START SUPPLIED INFORMATION
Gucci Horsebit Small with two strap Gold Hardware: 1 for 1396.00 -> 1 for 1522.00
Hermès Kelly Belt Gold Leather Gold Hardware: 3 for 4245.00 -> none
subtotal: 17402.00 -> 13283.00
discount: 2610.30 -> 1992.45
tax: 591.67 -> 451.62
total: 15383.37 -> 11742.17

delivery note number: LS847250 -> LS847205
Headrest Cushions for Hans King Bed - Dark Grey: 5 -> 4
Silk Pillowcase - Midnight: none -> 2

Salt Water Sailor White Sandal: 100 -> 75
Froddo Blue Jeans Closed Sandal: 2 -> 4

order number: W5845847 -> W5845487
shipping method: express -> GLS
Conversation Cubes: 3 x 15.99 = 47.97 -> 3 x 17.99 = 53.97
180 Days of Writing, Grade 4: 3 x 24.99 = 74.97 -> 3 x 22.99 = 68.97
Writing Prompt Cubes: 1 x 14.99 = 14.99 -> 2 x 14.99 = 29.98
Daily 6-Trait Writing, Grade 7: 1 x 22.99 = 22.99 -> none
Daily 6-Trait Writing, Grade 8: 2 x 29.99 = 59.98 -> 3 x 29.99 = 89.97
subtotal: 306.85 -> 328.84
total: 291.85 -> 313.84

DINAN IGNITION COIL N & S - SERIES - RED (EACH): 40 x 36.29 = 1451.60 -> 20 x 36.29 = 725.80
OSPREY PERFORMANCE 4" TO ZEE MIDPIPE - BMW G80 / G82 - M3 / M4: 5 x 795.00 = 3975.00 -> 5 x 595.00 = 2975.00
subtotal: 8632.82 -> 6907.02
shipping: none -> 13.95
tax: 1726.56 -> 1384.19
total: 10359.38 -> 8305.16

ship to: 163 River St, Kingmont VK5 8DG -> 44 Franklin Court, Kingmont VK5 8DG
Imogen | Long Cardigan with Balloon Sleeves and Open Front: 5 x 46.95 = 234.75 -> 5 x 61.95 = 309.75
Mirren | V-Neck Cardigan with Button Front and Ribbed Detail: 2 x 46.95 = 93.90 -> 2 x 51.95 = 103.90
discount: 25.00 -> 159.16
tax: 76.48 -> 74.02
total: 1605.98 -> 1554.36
END SUPPLIED INFORMATION
WORK TO COMPLETE>
All lines in the listing above that contain "Daily" should be shown.

EXERCISE SOLUTION>
Daily 6-Trait Writing, Grade 7: 1 x 22.99 = 22.99 -> none
Daily 6-Trait Writing, Grade 8: 2 x 29.99 = 59.98 -> 3 x 29.99 = 89.97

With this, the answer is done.